Hurt and Joanna Pacula in Gorky Park.

But his performing masterpiece was to come one year later, with James L Brooks’s glorious media satire Broadcast News, playing opposite two superb actors also giving the performance of their lives: Holly Hunter as Jane, the driven and emotionally tortured TV news producer and her best friend and colleague Aaron, a talented but insecure and prickly news reporter played by Albert Brooks. Hurt plays Tom, a blandly handsome and narcissistic former sports presenter who – to the horrified resentment of Aaron – gets promoted to chief anchorman. And to add to his woes, Jane (with whom brainy beta-male Aaron is pathetically and unrequitedly in love) is clearly very attracted to the shallow and sexy Tom, whose career advances as Aaron’s falters.
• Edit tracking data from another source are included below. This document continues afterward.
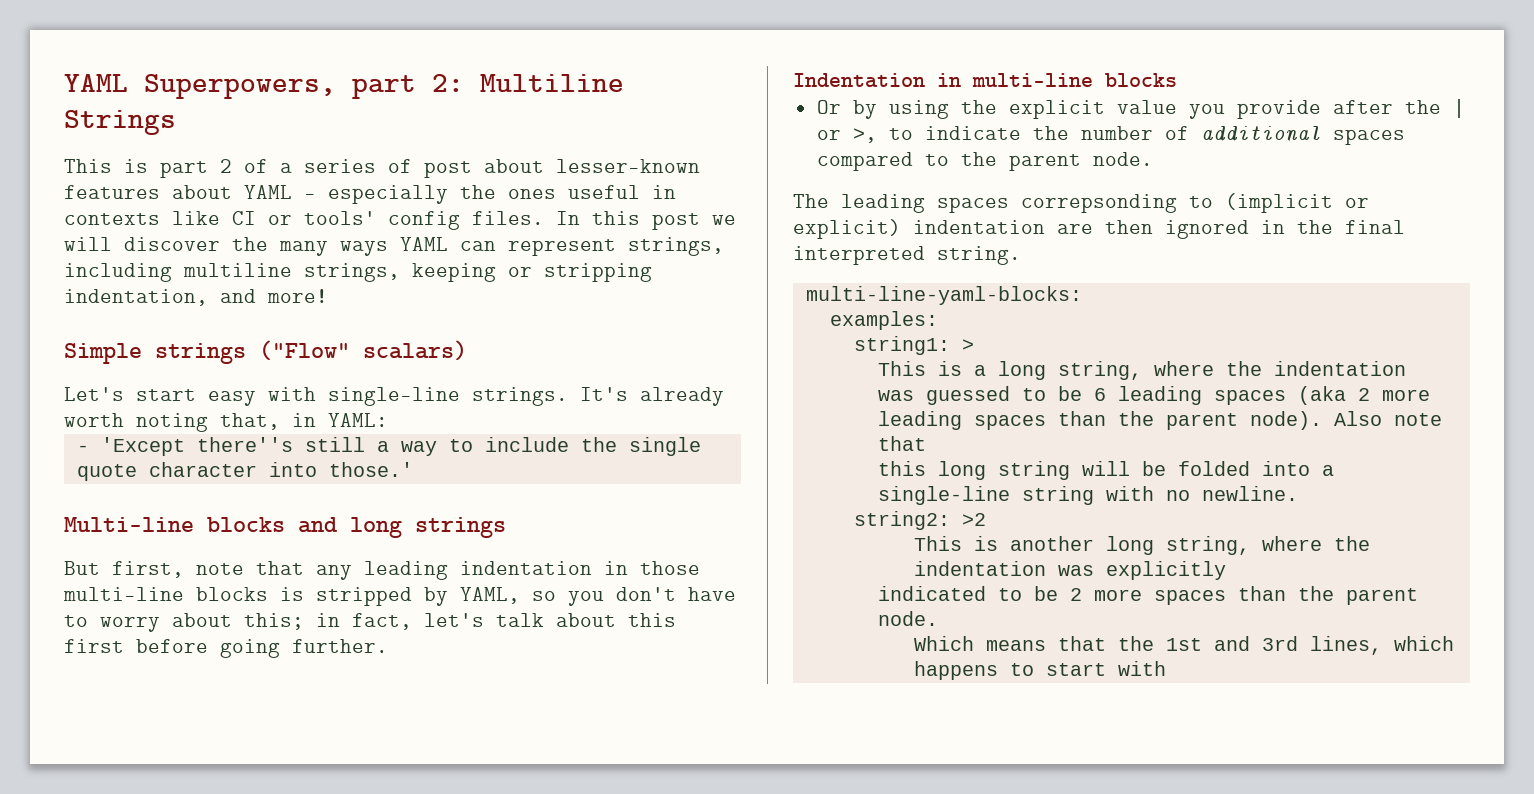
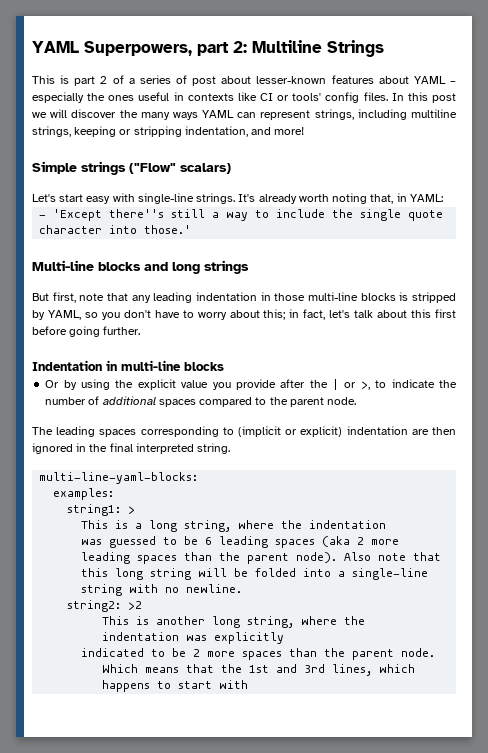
- The leading spaces correpsonding to (implicit or explicit) indentation are then ignored in the final interpreted string.
+ The leading spaces corresponding to (implicit or explicit) indentation are then ignored in the final interpreted string.

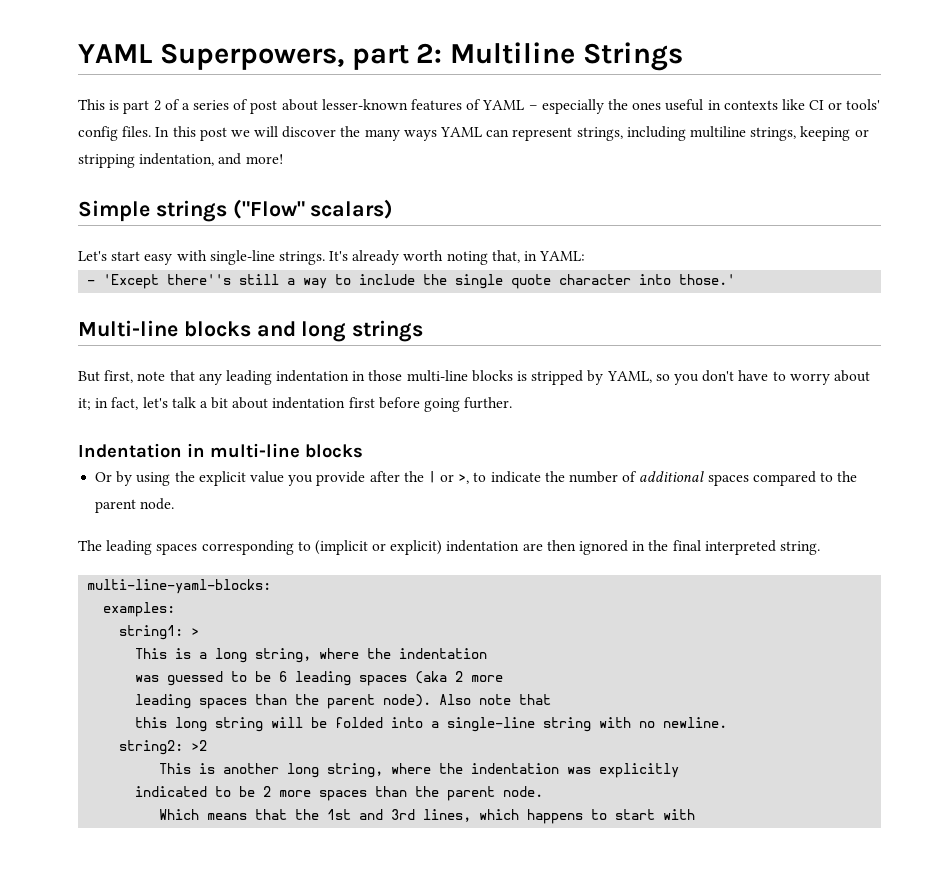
- This is part 2 of a series of post about lesser-known features about YAML – especially the ones useful in contexts like CI or tools' config files.
+ This is part 2 of a series of post about lesser-known features of YAML – especially the ones useful in contexts like CI or tools' config files.
- But first, note that any leading indentation in those multi-line blocks is stripped by YAML, so you don't have to worry about this; in fact, let's talk about this first before going further.
+ But first, note that any leading indentation in those multi-line blocks is stripped by YAML, so you don't have to worry about it; in fact, let's talk a bit about indentation first before going further.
Hurt is superb as the guy who has an instinctive grasp of how to work the camera, how to read cues, how to invest everything with a specious air of charm and authority. To Aaron he seems like Satan himself. Tom begins the movie with much humility and self-doubt but gradually becomes entirely happy with his own massive prestige and even coaches Aaron in how to read the news when Aaron has to fill in for one evening – a job at which he is a humiliating failure – but Aaron catches Tom in the act of faking a tearful response in one of his interviews. Tom is essentially a comic creation but Hurt makes him complicated and vulnerable and human for all that he is clearly smug and objectionable.

As Tom Grunick in Broadcast News.

The glowering gangster he played in Cronenberg’s A History of Violence amplified Hurt’s talent for a certain kind of male vanity. He was a loathsome assassin who is living a life of preposterous self-importance in a faintly bizarre pseudo-baronial stately home that he considers commensurate with a killer of his standing and when he confronts Viggo Mortensen’s small-town hero, he has that puzzled, quizzical look of distaste and disdain that he did so well. In his later roles, he could play elder-statesman figures with an opaque, forbidding mien (even in the Marvel movies) but it was in serio-comic roles that he really shone. Hurt was so sexy, funny and imposing.